To return to Chapter Index click: HERE


Ella to Angie
Saturday, June 21, 2003
(First Day of Summer) 9:47 AM

Hey there, Snoozikins! Time to shake the slumber from your bones! Summer’s here! ’Tis the first day! Not that we haven’t already tasted of summer sensations aplenty, mind you: it’s just that it hasn’t been made official yet and, as you know, I’m a stickler (a bit superstitious!) concerning dates! The first day of summer might only be a date on the calendar, but for yours truly... OK, accuse me of being in thrall to delusion—insist I’m enslaved to an imagination-fabrication—but I’m convinced it’s necessary for us to play in the park today if our summer-to-be’s to be chock full of the sort of escapades that keep our complexions fresh! So indulge me, Dearest: flog your lethargic carcass to life and get over here!

What a bust the first day of spring (Seemingly thousands of years ago!) was: ’twas still frigid outside, with no flowers or buds in sight! We celebrated, sure (And thereby—ha ha!—ensured ourselves of a memorable spring!), but we were draped in fur, shivering the while! It didn’t seem like winter was going to end anytime soon...

So, considering the disappointment of the first day of spring, today’s the day for us to finally celebrate sprouting-of-leaves and buds-into-blossoms time, giddy unity with the abundance of new growth! It couldn’t be more perfect! The first day of summer, and it’s happened to fall on a sunny Saturday!

In honor of the summer-inauguration frolic that we’ll be indulging in (Because you will shake yourself awake, or I’ll come do it myself!), I’m putting on a pinafore I’ve been saving for the occasion. “What? Have you kissed your fashion sense bye-bye, become a fuddy-duddy frump?” you’ll doubtless cry in amazement. After all, a pinafore’s basically an apron, something I wouldn’t be caught dead in (So domestic, reeking of puttering about indoors!); but, listen and learn: this particular pinafore’s of the finest pink silk, with a hem of scarlet ruffles! I’ll wear lacy black half cups and a G-string underneath it and nothing else; plus it’s sleeveless, which means: the boys will have an unobstructed view of my breasts from the sides! Ah! When I sit on the lawn, knees raised to my chin, I’ll allow the hem to slide at least halfway down my thighs, come maddeningly close to fully revealing the goodies underneath! Yes, there’ll be exhibitionist games galore, oodles of hungry man glances feeling me up and making me wet! And the silk absolutely glimmers, catches and reflects the light something fierce! Pinafore? Ha! It better resembles a skimpy nightie, and I’m going be brighter than a neon sign! Nor to forget the parasol: white as the driven snow, with scarlet edges and little white fluff balls dangling on curly pink ribbons from each rib! Yes, pinafore and parasol in a pink, scarlet, and white color scheme: the hint of prissiness of this ensemble only serves to heighten the sex impact! For sure I’m going to upstage the other cuties in the park today, outdo them in flipping the boy’s heads about! Nothing like resorting to an apron and umbrella to be the vampishest tramp!

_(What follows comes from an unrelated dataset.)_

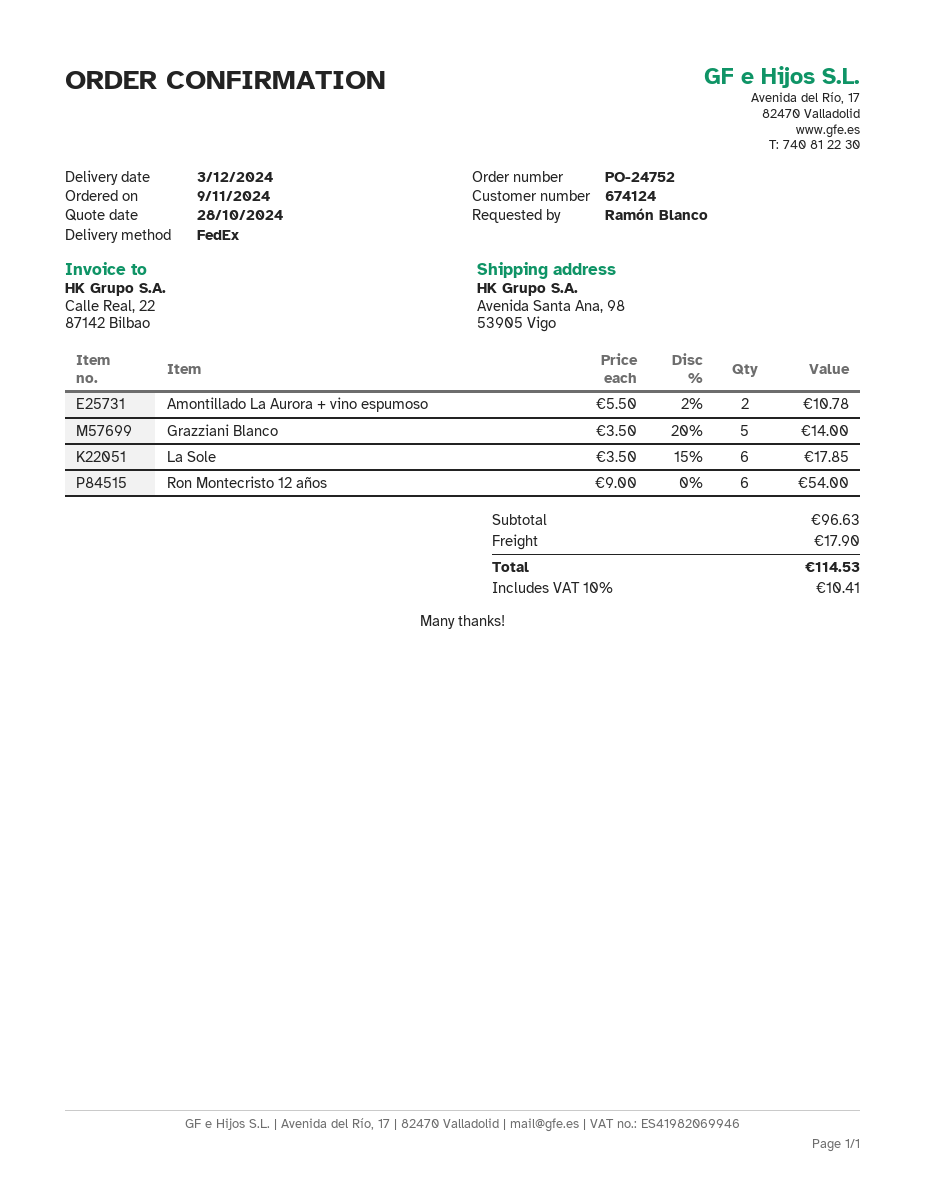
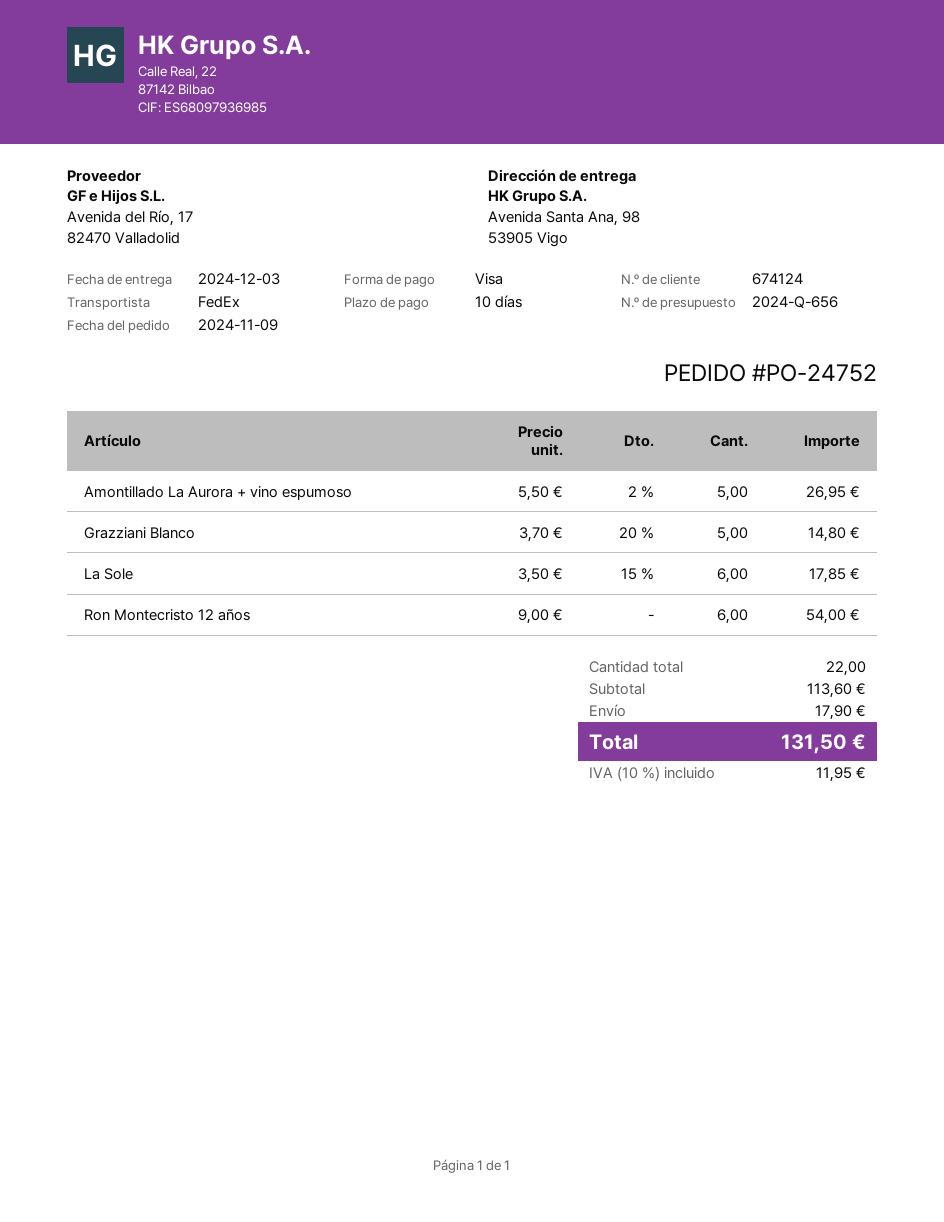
Amontillado La Aurora + vino espumoso: 2 x 5.50 - 2% = 10.78 -> 5 x 5.50 - 2% = 26.95
Grazziani Blanco: 5 x 3.50 - 20% = 14.00 -> 5 x 3.70 - 20% = 14.80
subtotal: 96.63 -> 113.60
tax: 10% = 10.41 -> 10% = 11.95
total: 114.53 -> 131.50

So cast aside your grogginess and hurry and get girly for me in that backless white polka-dotted aquamarine number you scored at Saks last week; then come over so’s we can celebrate summer’s arrival on this made-to-order day!

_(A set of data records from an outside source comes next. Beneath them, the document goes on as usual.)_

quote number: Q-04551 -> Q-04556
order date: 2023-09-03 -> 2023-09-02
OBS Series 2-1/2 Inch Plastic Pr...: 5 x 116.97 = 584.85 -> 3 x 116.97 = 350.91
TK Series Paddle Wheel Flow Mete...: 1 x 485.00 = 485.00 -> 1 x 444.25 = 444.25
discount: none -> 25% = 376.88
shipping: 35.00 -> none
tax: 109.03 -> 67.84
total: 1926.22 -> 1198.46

P. S.: Or wear something else, so long as it screams: flirty frolicsome floozy! Remember, I’ve flung down the gauntlet with my pinafore and parasol: now you’ve got to keep pace, be an eye-snatching pussycat I’ll be proud to be seen with!

Angie to Ella
Saturday, June 21, 2003 10:29 AM

What the hell, bitch? You phone me on my secret cell (Only you and my parents have the number!) as if it’s an emergency (Because, allow me to refresh your memory: that phone’s for emergencies only! That’s why it’s never turned off! Get it?), and chide me for still being in bed? You phone up like a reproachful mommy when I have a very good reason for still being in bed, the reason being Stevie and I were up late wiping the kitchen floor clean with my twitchy behind?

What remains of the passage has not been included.